AUTHORS' CONCLUSIONS: Ventilation tubes have a significant role in maintaining a 'disease-free' state in the first six months after insertion. Further research is required to investigate the effect beyond six months. Clinicians should consider the possible adverse effects of grommet insertion before surgery is undertaken.
急性化脓性中耳炎是儿童期最常见的传染病之一。本综述将复发性急性中耳炎定义为在六个月内中耳腔发生三次或更多次急性感染,或一年内至少发作四次。该病的治疗策略包括尽可能评估和改变危险因素、每次新感染时重复使用抗生素疗程、抗生素预防以及插入通气管(鼓膜切开置管)。
确定插入通气管是否能降低复发性急性中耳炎的发作频率以及患有耳部疾病症状儿童的比例。
我们检索了Cochrane耳、鼻、喉疾病组试验注册库、Cochrane对照试验中央注册库(CENTRAL)(《Cochrane图书馆》,2008年第1期)、MEDLINE(1950年至2008年)、EMBASE(1974年至2008年)、CINAHL、mRCT(正在进行/未发表试验的对照试验元注册库)、NRR(国家研究注册库)、LILACs、KoreaMed、IndMed、PakMediNet、Zetoc、ISI会议录和剑桥科学文摘。对从电子检索中获取的文章的参考文献列表进行筛选以寻找更多试验。还检索了系统评价和其他荟萃分析并扫描其参考文献列表。与已发表试验的作者及该领域的其他专家进行了联系。最后一次检索日期为2008年3月。

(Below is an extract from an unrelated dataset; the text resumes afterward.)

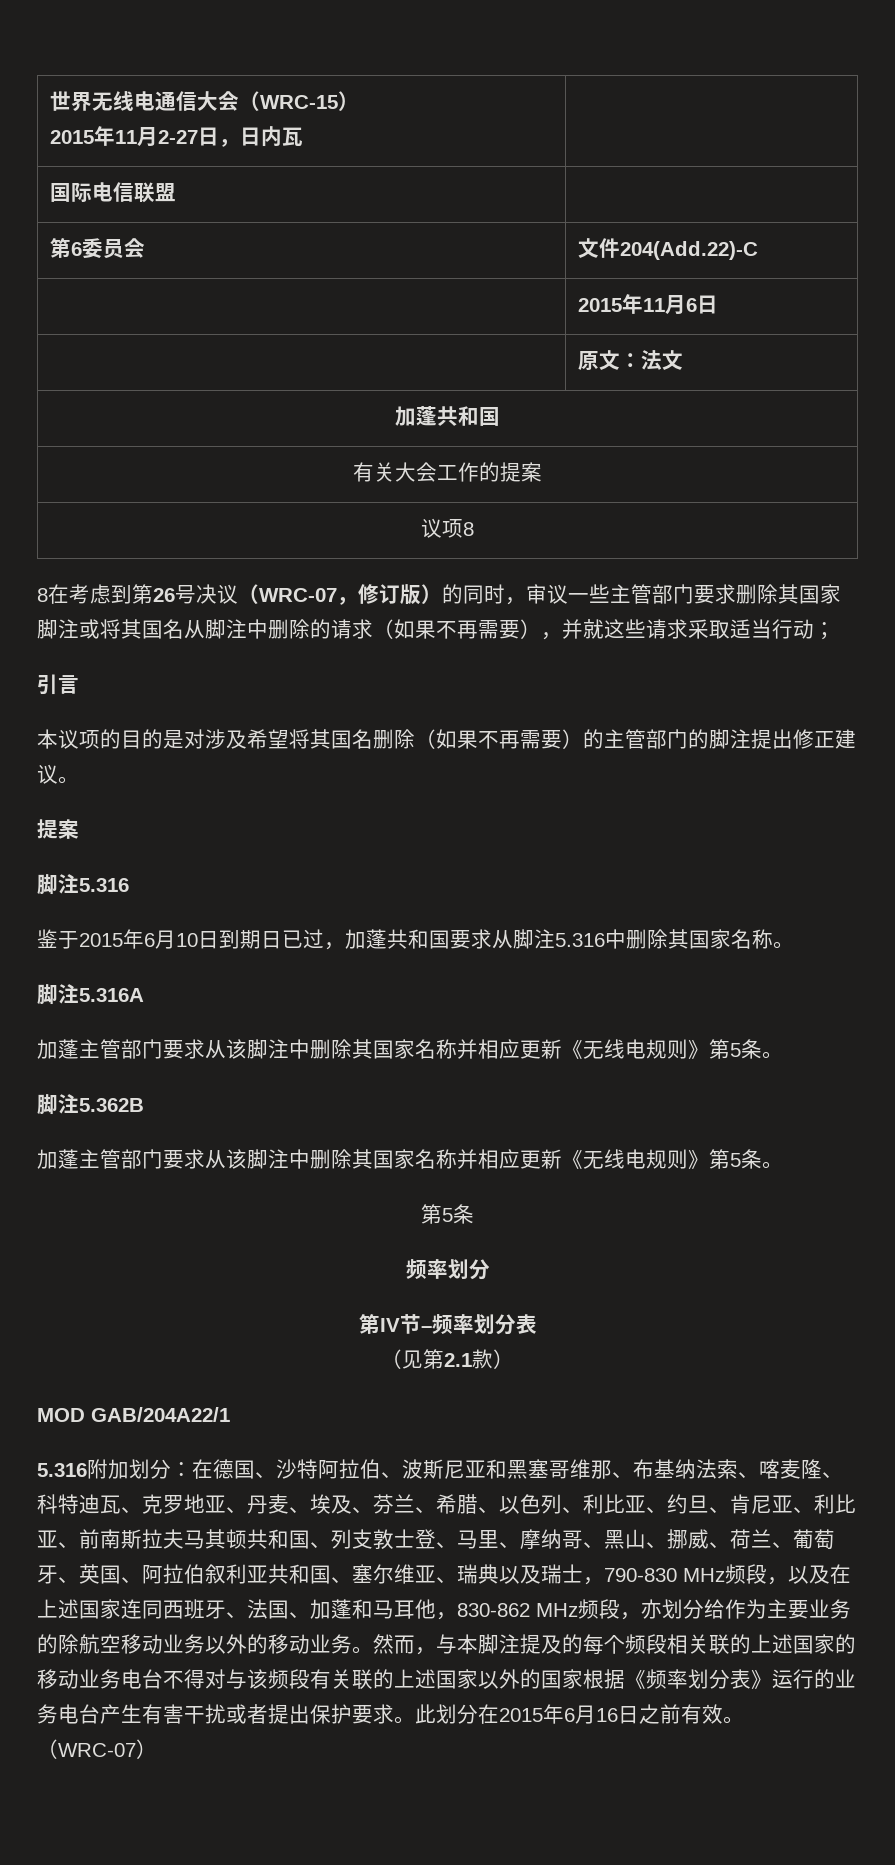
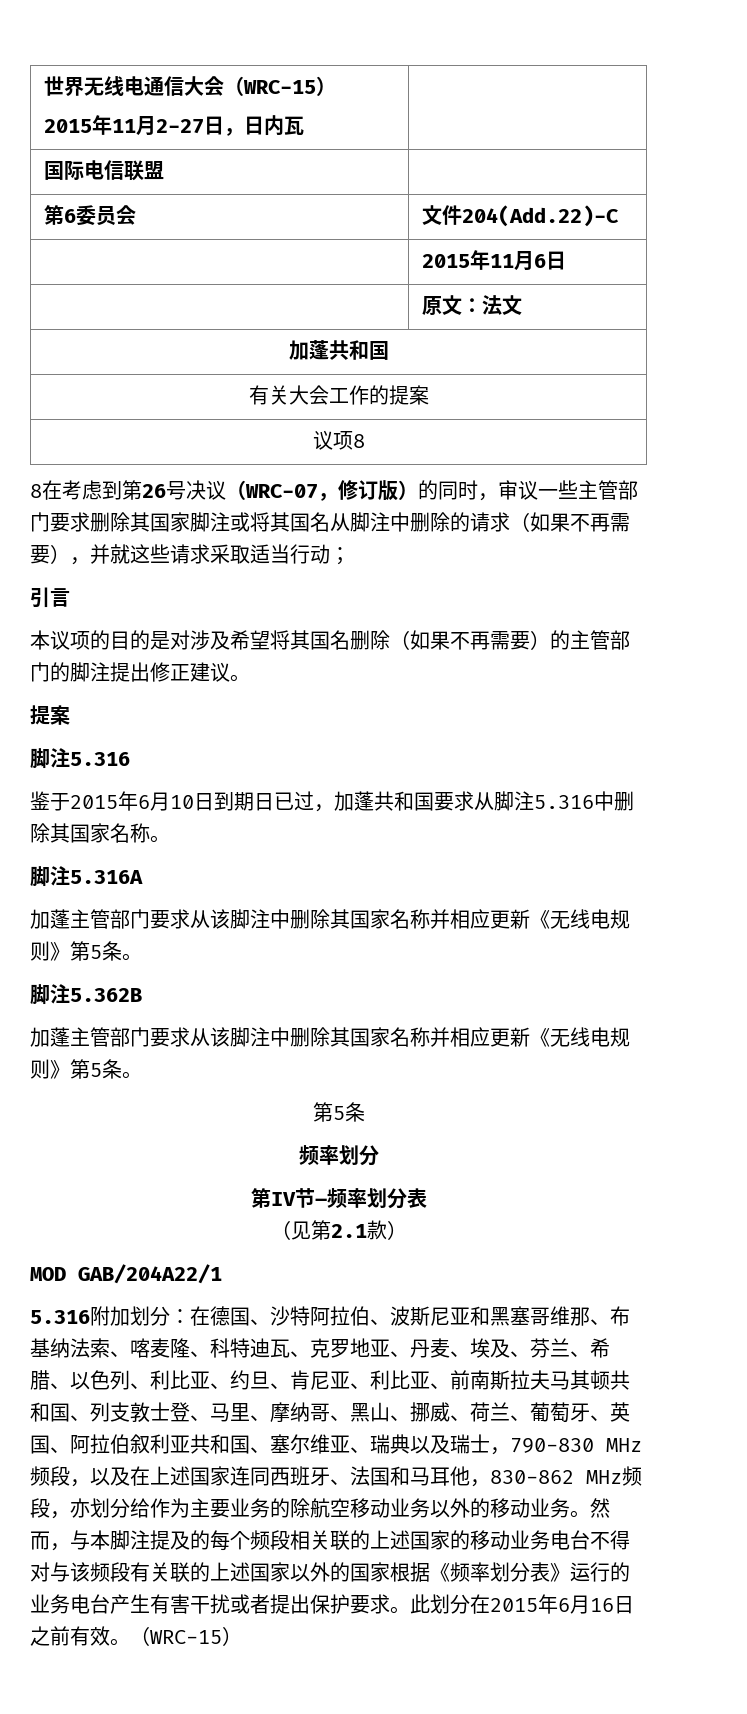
- 在德国、沙特阿拉伯、波斯尼亚和黑塞哥维那、布基纳法索、喀麦隆、科特迪瓦、克罗地亚、丹麦、埃及、芬兰、希腊、以色列、利比亚、约旦、肯尼亚、利比亚、前南斯拉夫马其顿共和国、列支敦士登、马里、摩纳哥、黑山、挪威、荷兰、葡萄牙、英国、阿拉伯叙利亚共和国、塞尔维亚、瑞典以及瑞士，790-830 MHz频段，以及在上述国家连同西班牙、法国、加蓬和马耳他，830-862 MHz频段，亦划分给作为主要业务的除航空移动业务以外的移动业务。
+ 在德国、沙特阿拉伯、波斯尼亚和黑塞哥维那、布基纳法索、喀麦隆、科特迪瓦、克罗地亚、丹麦、埃及、芬兰、希腊、以色列、利比亚、约旦、肯尼亚、利比亚、前南斯拉夫马其顿共和国、列支敦士登、马里、摩纳哥、黑山、挪威、荷兰、葡萄牙、英国、阿拉伯叙利亚共和国、塞尔维亚、瑞典以及瑞士，790-830 MHz频段，以及在上述国家连同西班牙、法国和马耳他，830-862 MHz频段，亦划分给作为主要业务的除航空移动业务以外的移动业务。
- 此划分在2015年6月16日之前有效。（WRC-07）
+ 此划分在2015年6月16日之前有效。（WRC-15）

未排除任何包含符合入选标准的治疗组和对照组的试验。筛选摘要并获取符合我们入选标准的研究的全文文章。两位作者独立应用入选标准。纳入综述的研究由所有作者根据《Cochrane干预措施系统评价手册》中概述的方法独立进行质量评估。
作者独立提取数据并进行描述性综合。确定了五项随机对照试验,其中两项符合入选标准。
综述纳入了两项涉及148名儿童的研究。其中一项涉及95名儿童的研究表明,插入通气管后在前六个月内急性中耳炎发作次数平均减少1.5次。该研究还表明,通气管组中无急性中耳炎发作的儿童比例显著增加(p < 0.001)。另一项纳入研究也发现,通气管组中在干预后六个月内无急性中耳炎发作的患者比例更高,但差异未达到统计学意义(p = 0.16)。
通气管在插入后的前六个月维持“无疾病”状态方面具有重要作用。需要进一步研究以调查六个月以后的效果。临床医生在进行手术前应考虑鼓膜切开置管可能产生的不良反应。